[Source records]
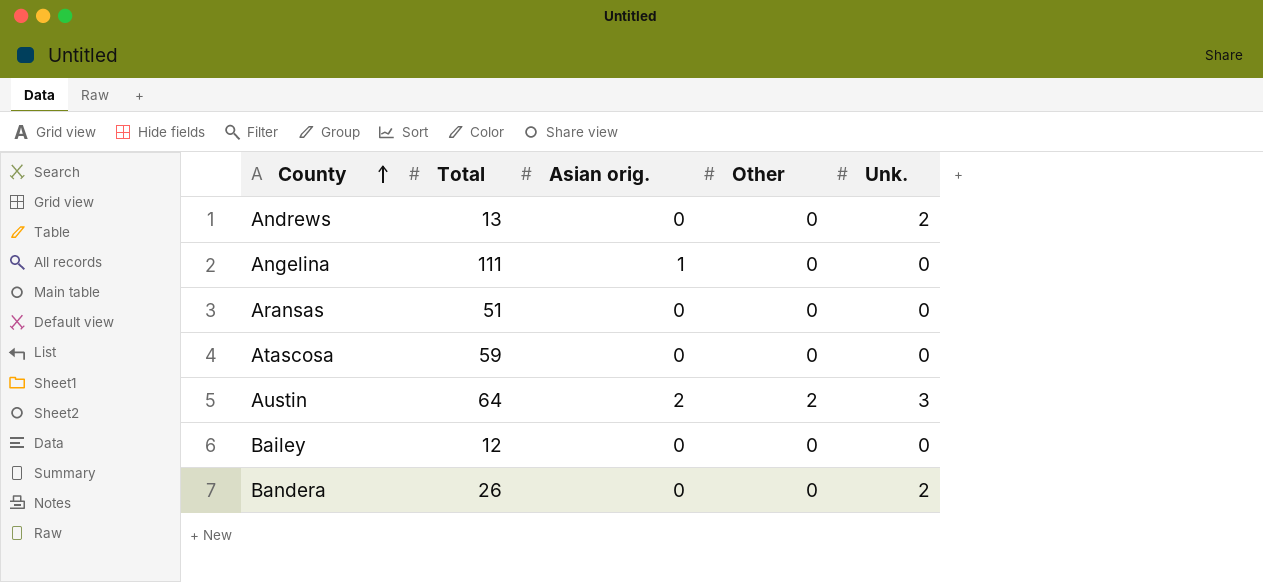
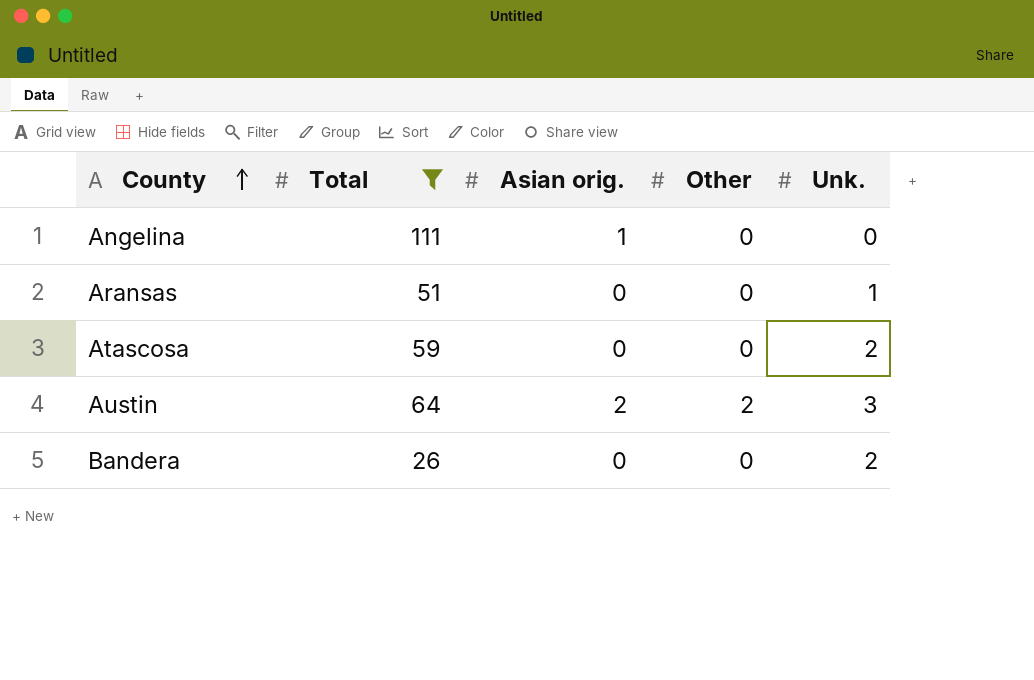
filter: none -> Total >= 26
Aransas | Unk.: 0 -> 1
Atascosa | Unk.: 0 -> 2

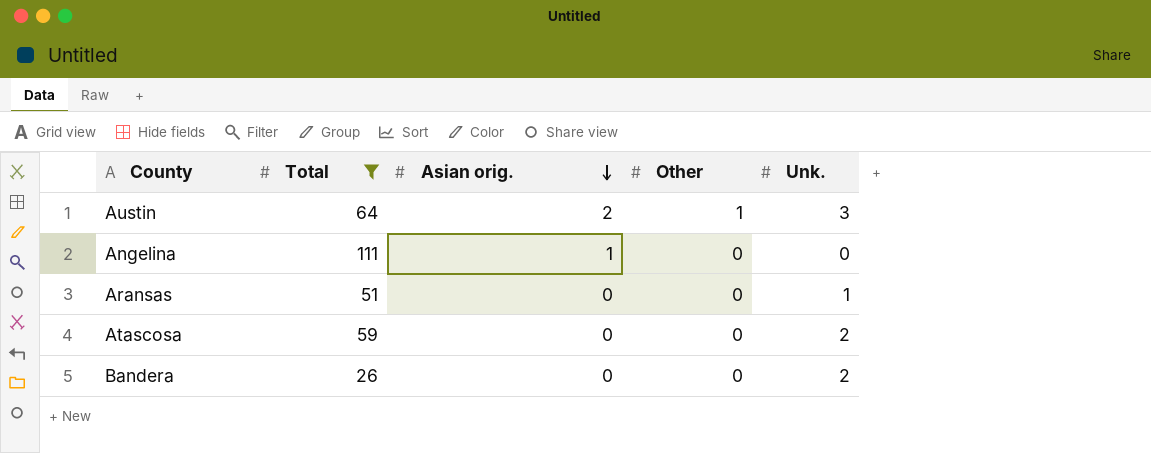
row order: County ascending -> Asian orig. descending
Austin | Other: 2 -> 1

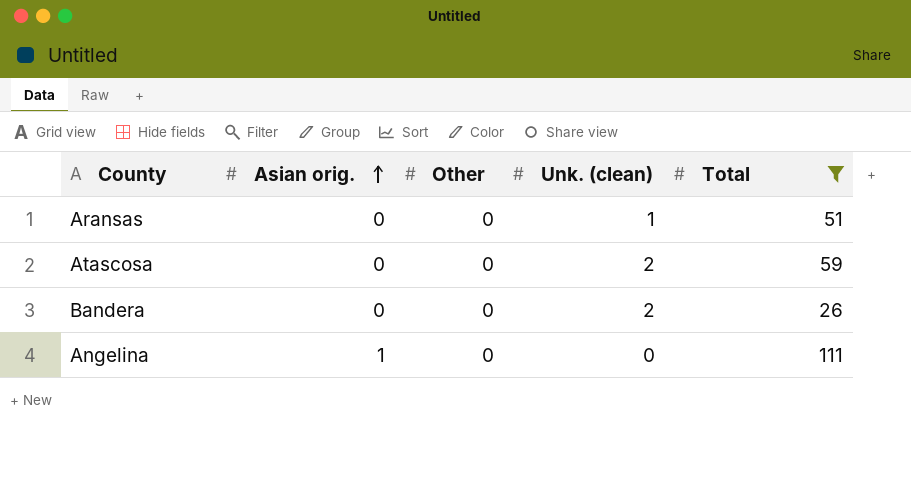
row order: Asian orig. descending -> Asian orig. ascending
column name: Unk. -> Unk. (clean)
column Total | position: 2 -> 5
row Austin: 64 | 2 | 1 | 3 -> none

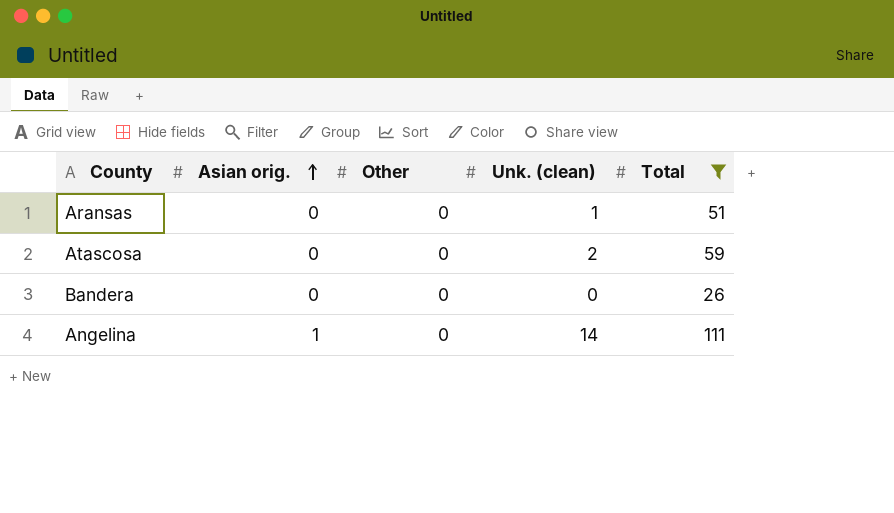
Bandera | Unk. (clean): 2 -> 0
Angelina | Unk. (clean): 0 -> 14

• **Exercise details**
Once the line holding "column Total | position: 2 -> 5" is found, set down that line and every line after it, exactly, through the last line of the records above, omitting pictures.

• **Task answer**
column Total | position: 2 -> 5
row Austin: 64 | 2 | 1 | 3 -> none

Bandera | Unk. (clean): 2 -> 0
Angelina | Unk. (clean): 0 -> 14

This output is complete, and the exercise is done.